Recorded data:
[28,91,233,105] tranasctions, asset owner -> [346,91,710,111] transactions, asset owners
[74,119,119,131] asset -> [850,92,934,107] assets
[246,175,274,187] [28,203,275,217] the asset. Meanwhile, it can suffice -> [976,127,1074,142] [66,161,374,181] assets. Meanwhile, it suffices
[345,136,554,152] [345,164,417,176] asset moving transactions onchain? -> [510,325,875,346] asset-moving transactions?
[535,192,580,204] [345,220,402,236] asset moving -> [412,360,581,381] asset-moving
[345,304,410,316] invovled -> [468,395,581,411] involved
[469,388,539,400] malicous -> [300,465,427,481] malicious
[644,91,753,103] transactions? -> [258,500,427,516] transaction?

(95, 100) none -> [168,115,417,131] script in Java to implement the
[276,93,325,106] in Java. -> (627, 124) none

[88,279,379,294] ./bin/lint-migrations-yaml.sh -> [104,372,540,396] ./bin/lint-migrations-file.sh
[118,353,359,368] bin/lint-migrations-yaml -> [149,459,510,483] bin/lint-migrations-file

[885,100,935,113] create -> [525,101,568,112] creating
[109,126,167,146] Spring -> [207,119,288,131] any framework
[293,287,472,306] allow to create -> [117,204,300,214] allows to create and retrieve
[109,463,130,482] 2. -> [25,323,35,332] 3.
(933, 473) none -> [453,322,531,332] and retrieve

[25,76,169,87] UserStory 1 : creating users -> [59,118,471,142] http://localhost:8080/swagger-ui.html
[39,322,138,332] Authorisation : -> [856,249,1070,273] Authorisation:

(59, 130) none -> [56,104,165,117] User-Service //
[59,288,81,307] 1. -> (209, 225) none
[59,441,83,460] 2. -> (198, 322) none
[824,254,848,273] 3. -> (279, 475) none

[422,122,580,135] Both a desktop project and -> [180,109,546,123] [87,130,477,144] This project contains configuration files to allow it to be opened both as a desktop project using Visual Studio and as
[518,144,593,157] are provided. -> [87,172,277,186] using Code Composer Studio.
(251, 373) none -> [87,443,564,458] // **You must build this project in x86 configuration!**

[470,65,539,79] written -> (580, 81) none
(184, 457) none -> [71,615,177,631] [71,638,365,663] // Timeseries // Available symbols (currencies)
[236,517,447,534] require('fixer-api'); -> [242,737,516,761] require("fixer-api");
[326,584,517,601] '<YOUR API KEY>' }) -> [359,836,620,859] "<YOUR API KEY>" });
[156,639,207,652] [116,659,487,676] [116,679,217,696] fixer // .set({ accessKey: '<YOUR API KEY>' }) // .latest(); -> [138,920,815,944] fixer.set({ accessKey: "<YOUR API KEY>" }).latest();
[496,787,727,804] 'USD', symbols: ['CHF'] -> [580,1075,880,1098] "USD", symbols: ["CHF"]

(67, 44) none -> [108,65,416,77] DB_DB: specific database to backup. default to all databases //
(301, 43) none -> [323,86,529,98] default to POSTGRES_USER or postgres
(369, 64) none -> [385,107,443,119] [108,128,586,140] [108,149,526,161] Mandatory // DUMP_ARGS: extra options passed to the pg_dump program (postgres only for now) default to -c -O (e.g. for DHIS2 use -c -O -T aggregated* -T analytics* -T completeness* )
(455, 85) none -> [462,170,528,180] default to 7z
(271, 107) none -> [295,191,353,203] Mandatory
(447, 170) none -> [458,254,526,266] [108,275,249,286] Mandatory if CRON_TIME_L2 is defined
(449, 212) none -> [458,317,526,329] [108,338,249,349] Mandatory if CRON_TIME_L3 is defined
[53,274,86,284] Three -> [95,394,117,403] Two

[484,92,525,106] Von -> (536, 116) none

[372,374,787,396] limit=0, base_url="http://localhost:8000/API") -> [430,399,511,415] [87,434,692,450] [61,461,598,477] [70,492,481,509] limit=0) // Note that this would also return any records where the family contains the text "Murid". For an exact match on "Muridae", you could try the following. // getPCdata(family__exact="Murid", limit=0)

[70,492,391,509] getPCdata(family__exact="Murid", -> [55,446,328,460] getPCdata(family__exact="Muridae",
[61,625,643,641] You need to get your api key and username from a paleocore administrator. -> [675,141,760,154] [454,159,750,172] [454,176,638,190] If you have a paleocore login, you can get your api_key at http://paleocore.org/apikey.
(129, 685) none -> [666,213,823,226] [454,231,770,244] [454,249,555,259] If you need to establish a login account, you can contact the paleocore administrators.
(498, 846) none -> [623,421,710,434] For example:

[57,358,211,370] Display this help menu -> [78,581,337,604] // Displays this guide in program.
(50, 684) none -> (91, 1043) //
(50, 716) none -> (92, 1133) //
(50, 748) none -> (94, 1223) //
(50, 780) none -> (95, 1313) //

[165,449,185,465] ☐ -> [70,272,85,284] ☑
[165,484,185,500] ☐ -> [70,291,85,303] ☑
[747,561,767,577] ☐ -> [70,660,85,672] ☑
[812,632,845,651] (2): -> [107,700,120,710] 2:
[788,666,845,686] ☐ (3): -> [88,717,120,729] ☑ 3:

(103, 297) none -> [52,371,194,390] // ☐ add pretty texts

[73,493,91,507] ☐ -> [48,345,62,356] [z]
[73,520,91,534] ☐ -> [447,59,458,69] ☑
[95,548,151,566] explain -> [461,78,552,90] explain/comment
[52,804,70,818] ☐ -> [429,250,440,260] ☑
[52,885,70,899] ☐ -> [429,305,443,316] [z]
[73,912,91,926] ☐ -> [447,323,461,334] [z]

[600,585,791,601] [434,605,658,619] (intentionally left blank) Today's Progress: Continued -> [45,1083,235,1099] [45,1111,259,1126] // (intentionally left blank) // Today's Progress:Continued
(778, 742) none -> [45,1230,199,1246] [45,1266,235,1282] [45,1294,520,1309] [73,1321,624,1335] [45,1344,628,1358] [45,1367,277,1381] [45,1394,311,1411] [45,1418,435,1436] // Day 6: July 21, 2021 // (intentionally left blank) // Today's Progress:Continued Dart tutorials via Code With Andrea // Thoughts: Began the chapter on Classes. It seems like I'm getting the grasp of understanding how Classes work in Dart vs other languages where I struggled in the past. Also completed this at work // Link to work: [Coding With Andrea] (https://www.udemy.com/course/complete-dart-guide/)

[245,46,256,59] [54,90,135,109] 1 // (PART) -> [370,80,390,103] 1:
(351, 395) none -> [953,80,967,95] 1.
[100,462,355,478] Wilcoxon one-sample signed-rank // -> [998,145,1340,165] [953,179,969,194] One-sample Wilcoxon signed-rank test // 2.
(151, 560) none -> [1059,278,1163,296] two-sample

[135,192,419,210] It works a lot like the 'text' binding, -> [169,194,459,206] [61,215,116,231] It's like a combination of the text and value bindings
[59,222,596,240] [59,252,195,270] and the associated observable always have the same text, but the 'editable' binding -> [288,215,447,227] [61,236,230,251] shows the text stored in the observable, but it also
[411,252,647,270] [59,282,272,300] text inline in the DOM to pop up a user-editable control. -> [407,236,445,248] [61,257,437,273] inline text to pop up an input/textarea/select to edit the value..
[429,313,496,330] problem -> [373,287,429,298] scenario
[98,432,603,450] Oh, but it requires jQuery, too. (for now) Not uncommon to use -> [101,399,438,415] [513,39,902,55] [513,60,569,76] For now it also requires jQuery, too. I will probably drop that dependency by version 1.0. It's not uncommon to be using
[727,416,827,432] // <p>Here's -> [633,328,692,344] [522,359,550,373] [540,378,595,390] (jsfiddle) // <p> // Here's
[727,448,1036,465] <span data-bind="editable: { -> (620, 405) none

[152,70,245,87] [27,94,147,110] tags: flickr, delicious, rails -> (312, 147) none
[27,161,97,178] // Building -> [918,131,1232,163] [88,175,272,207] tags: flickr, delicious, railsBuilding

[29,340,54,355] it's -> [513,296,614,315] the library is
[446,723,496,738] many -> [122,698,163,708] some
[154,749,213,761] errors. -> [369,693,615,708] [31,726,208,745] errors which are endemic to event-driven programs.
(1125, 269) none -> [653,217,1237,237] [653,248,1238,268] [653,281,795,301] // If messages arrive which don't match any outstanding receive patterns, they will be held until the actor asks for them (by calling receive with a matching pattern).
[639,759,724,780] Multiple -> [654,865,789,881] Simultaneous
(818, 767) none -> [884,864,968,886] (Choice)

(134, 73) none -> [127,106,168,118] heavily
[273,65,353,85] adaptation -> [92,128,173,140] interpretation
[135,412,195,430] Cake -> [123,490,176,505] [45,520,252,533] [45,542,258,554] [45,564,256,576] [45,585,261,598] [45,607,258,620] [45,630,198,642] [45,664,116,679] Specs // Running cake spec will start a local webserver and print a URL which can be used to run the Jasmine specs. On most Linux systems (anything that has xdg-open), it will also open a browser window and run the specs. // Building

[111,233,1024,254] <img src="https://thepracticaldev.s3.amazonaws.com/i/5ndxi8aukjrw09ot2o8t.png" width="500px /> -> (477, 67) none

-- Work to be completed --
Please return the lines above that run from the line containing "(620, 405) none" to the line containing "[639,759,724,780] Multiple ->", inclusive, exactly and with no other lines.

-- Solution to this exercise --
[727,448,1036,465] <span data-bind="editable: { -> (620, 405) none

[152,70,245,87] [27,94,147,110] tags: flickr, delicious, rails -> (312, 147) none
[27,161,97,178] // Building -> [918,131,1232,163] [88,175,272,207] tags: flickr, delicious, railsBuilding

[29,340,54,355] it's -> [513,296,614,315] the library is
[446,723,496,738] many -> [122,698,163,708] some
[154,749,213,761] errors. -> [369,693,615,708] [31,726,208,745] errors which are endemic to event-driven programs.
(1125, 269) none -> [653,217,1237,237] [653,248,1238,268] [653,281,795,301] // If messages arrive which don't match any outstanding receive patterns, they will be held until the actor asks for them (by calling receive with a matching pattern).
[639,759,724,780] Multiple -> [654,865,789,881] Simultaneous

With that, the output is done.